You’re hanging out with some friends, shooting the breeze and talking sports. One of them brags to the group that he once made 17 free throws in a row after years of not having touched a basketball. You think the claim sounds unlikely, but plausible. Another friend scoffs, thinking it completely impossible. Let’s give your bragging friend the benefit of the doubt and say he’s a 70-percent free-throw shooter.

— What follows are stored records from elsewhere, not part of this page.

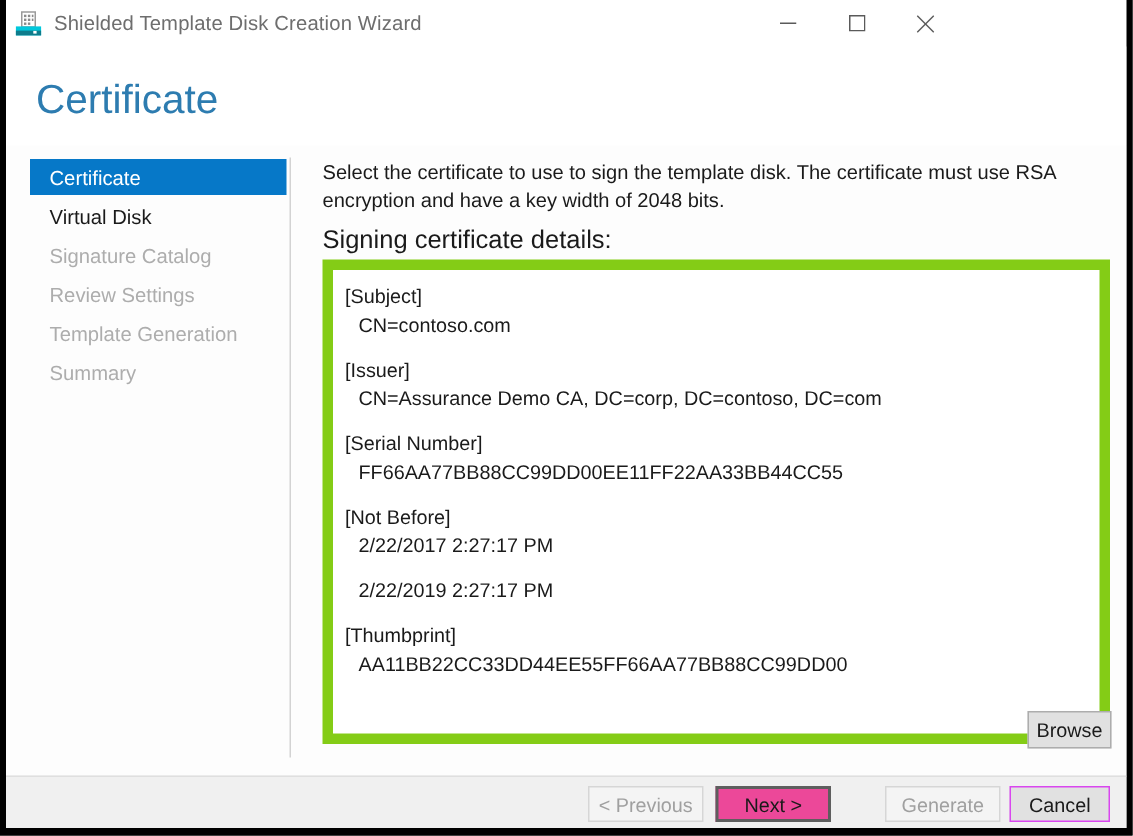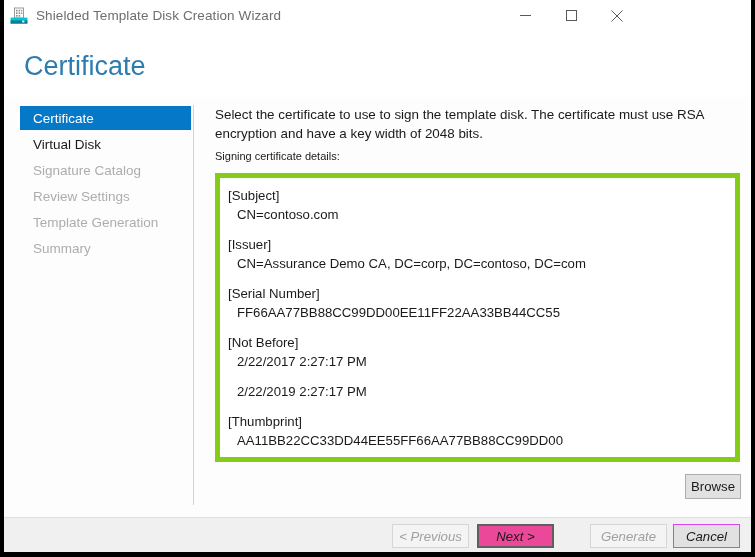"Signing certificate details:" .subhead { font-size: 11px -> 17px }
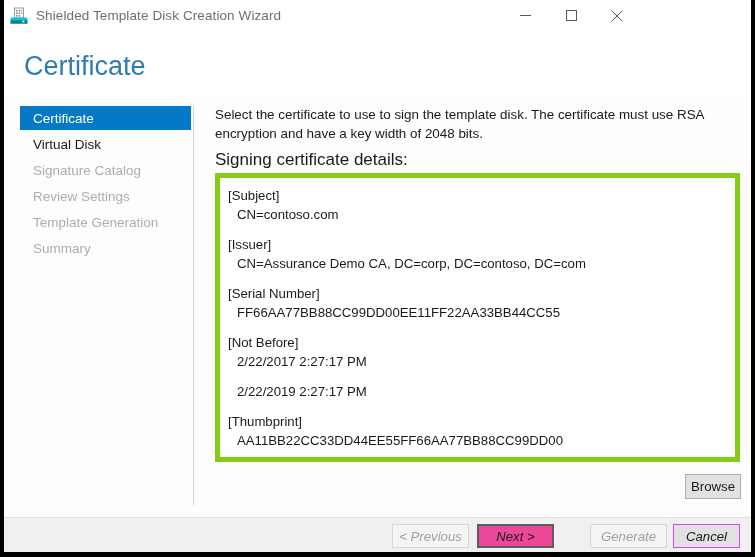"[Subject]" .details-box { border: 5px solid #84cc16 -> 7px solid #84cc16; height: 289px -> 323px }
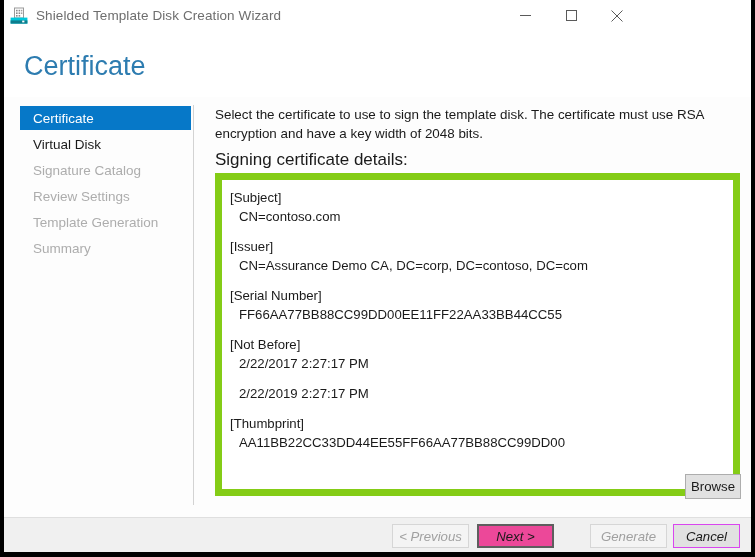"< Previous" .foot-btn { font-style: italic -> none }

So, who’s right? What is the number of free throws that a 70-percent shooter would be expected to take before having a streak of 17 makes in a row? And what if his accuracy was a bit worse?

(fivethirtyeight.com)

Solution

Let $E_n$ denote the expected number of shots it will take to make $n$ in a row, and suppose you have a $p$ chance of making each shot.

When you first make $n-1$ shots in a row (at expected shot $E_{n-1})$ you have a $p$ chance of first making $n$ in a row with one more shot and $(1-p)$ chance of missing that next shot and being back on square one, expecting to need $E_n$. So:

\[E_n = E_{n-1} + p(1) + (1-p)(E_n+1)\]

Solving,

\[E_n = \frac{1}{p} + \frac{1}{p}E_{n-1}\]

Since $E_0$ is zero, $E_1$ is $1/p$, $E_2$ is $1/p+1/p^2$, and in general:

\[E_n = \sum_{i=1}^n\frac{1}{p^i}\]

By a well-known formula for partial sums of a geometric series,

\[E_n = \frac{1}{p}\left(\frac{1-\frac{1}{p^n}}{1-\frac{1}{p}}\right)\]

For $p=.7$ and $n=17$, this is about $1430$ shots.